Today, CosmWasm (CW) is permissioned on the Cosmos Hub. This means that in order to deploy a contract, an address must first be whitelisted via an on-chain vote. Once whitelisted, that address can deploy as many contracts as it wants without going through governance again unless its permission is later revoked.
Very few deployments are happening on the Hub.
A project needs visibility and certainty to get started. It’s hard to convince investors with a pitch like: “We’ll build for months, but we’re not sure if we’ll be allowed to deploy.”
The process is too slow and clunky, due to slow or inefficient governance.
Teams are sometimes reluctant to expose themselves publicly or be judged in a vote.
The whitelisting mechanism lacks granularity: once approved, an actor can deploy unlimited contracts without further review.
The Hub isn’t seen as a developer-friendly environment compared to simpler and faster alternatives (Neutron, Osmosis, etc.).
Low current activity creates a loop of inertia: low usage = low attractiveness.## Why CosmWasm?
Several well-known Cosmos teams want to deploy on the Hub.
CosmWasm is part of the native Cosmos stack, with a well-equipped ecosystem (IBC integration, CosmJS, etc.).
Some live applications are becoming critical (e.g.

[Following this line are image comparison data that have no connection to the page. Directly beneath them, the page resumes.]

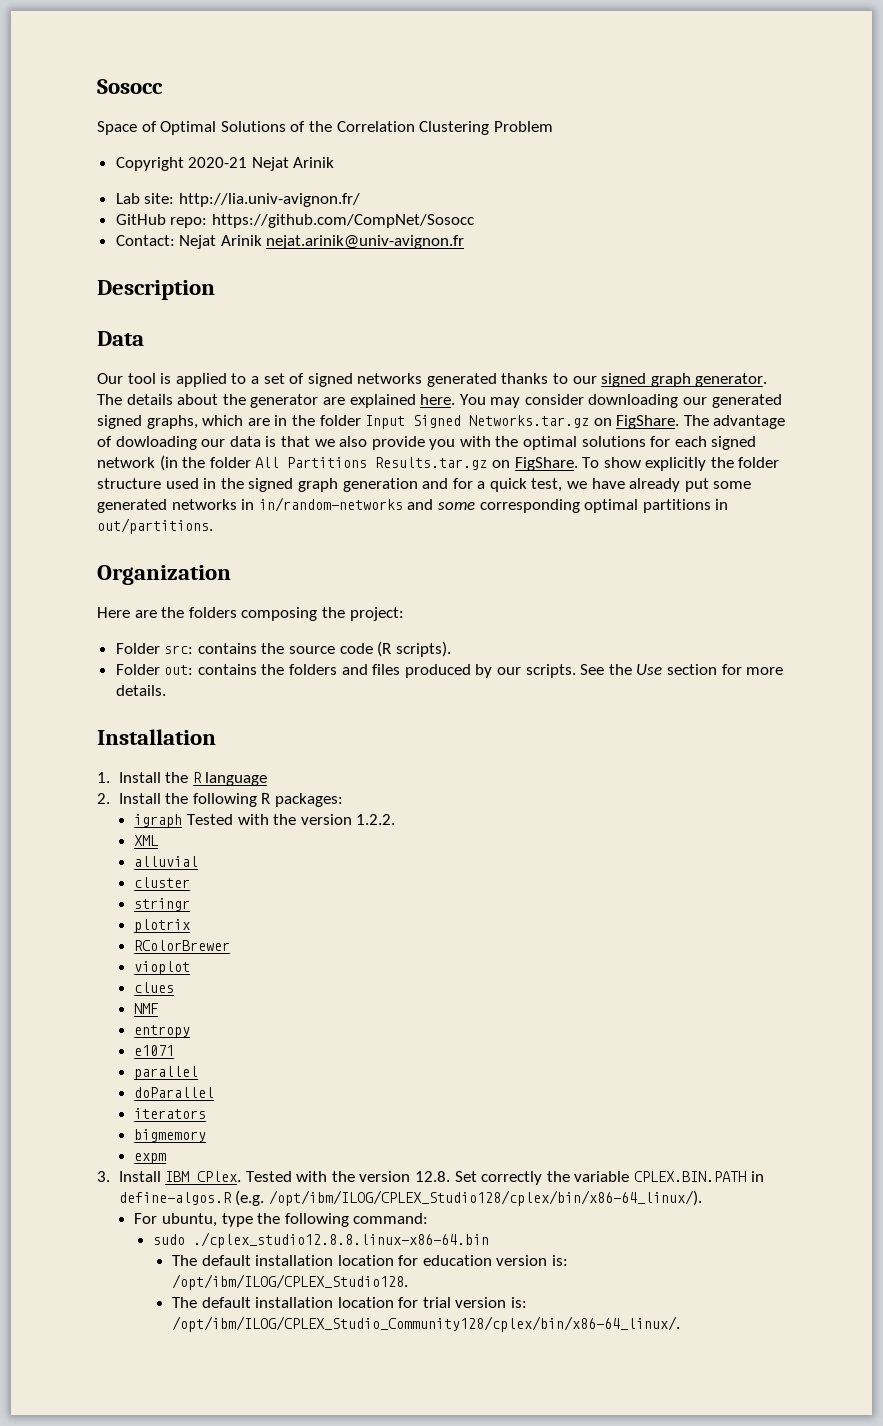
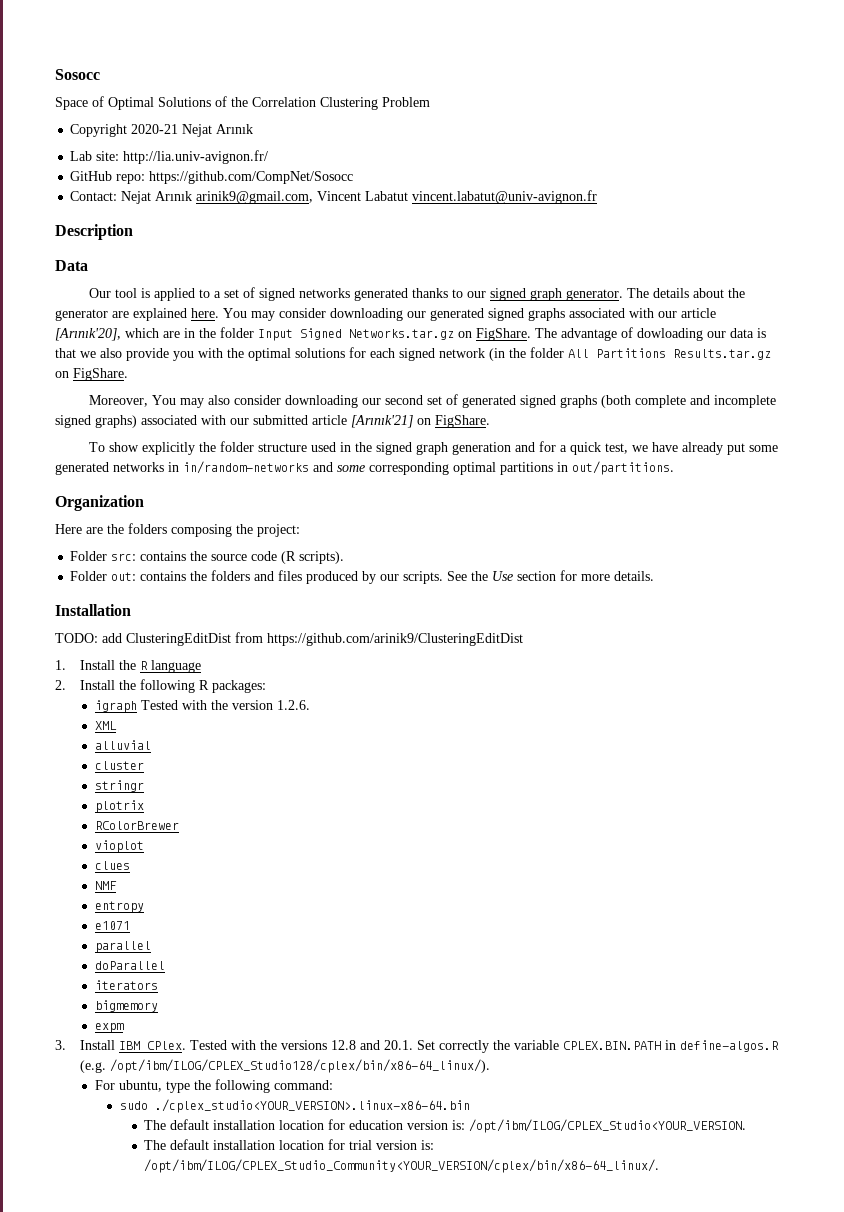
[293,157,335,168] Arinik -> [216,124,254,134] Arınık
[220,235,465,249] Arinik nejat.arinik@univ-avignon.fr -> [155,190,598,204] Arınık arinik9@gmail.com, Vincent Labatut vincent.labatut@univ-avignon.fr
[146,415,198,429] graphs, -> [528,308,716,321] [55,328,121,341] graphs associated with our article [Arınık'20],
(578, 464) none -> [88,394,776,408] [55,415,490,428] // Moreover, You may also consider downloading our second set of generated signed graphs (both complete and incomplete signed graphs) associated with our submitted article [Arınık'21] on FigShare. //
(216, 737) none -> [55,632,523,646] // TODO: add ClusteringEditDist from https://github.com/arinik9/ClusteringEditDist
[356,814,396,825] 1.2.2. -> [277,700,311,710] 1.2.6.
[359,1171,451,1182] version 12.8. -> [280,1040,413,1050] versions 12.8 and 20.1.
[193,1232,490,1248] ./cplex_studio12.8.8.linux-x86-64.bin -> [154,1099,470,1113] ./cplex_studio<YOUR_VERSION>.linux-x86-64.bin
[171,1274,408,1290] /opt/ibm/ILOG/CPLEX_Studio128. -> [469,1119,747,1133] /opt/ibm/ILOG/CPLEX_Studio<YOUR_VERSION.
[171,1316,680,1332] /opt/ibm/ILOG/CPLEX_Studio_Community128/cplex/bin/x86-64_linux/. -> [144,1159,660,1173] /opt/ibm/ILOG/CPLEX_Studio_Community<YOUR_VERSION/cplex/bin/x86-64_linux/.

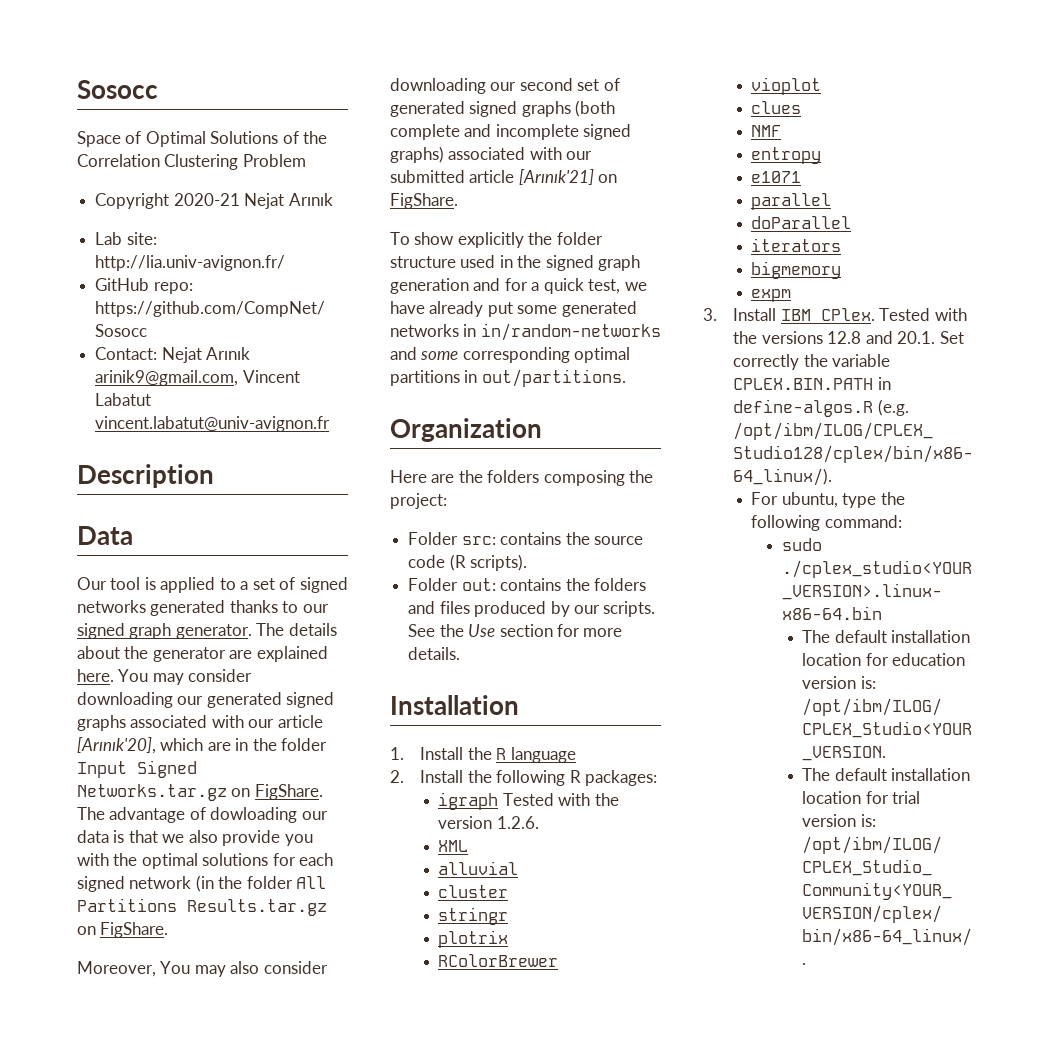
[55,632,523,646] // TODO: add ClusteringEditDist from https://github.com/arinik9/ClusteringEditDist -> (519, 705) none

Hydro).
The Hub could attract meaningful use cases if development becomes easier.
CosmWasm enables strong modularity and security through smart contracts.
The main worry has always been security: risks of exploits, hacks, rug pulls, etc.
What community knows:
Neutron, a permissionless CosmWasm chain, shows that:
Deployment volume remains reasonable.
No major incidents have occurred to date.
Permissionlessness hasn’t led to overload or chaos.
Furthermore, in the current case of permissioned CW on the hub, a previously whitelisted address can deploy a multitude of contracts without authorization, which would be at risk in the case of an unperformed audit. Ultimately, the current permissioned CW only bottlenecks development on the cosmos hub.
If an issue were to arise, ICL (in charge of Hub software) could respond quickly.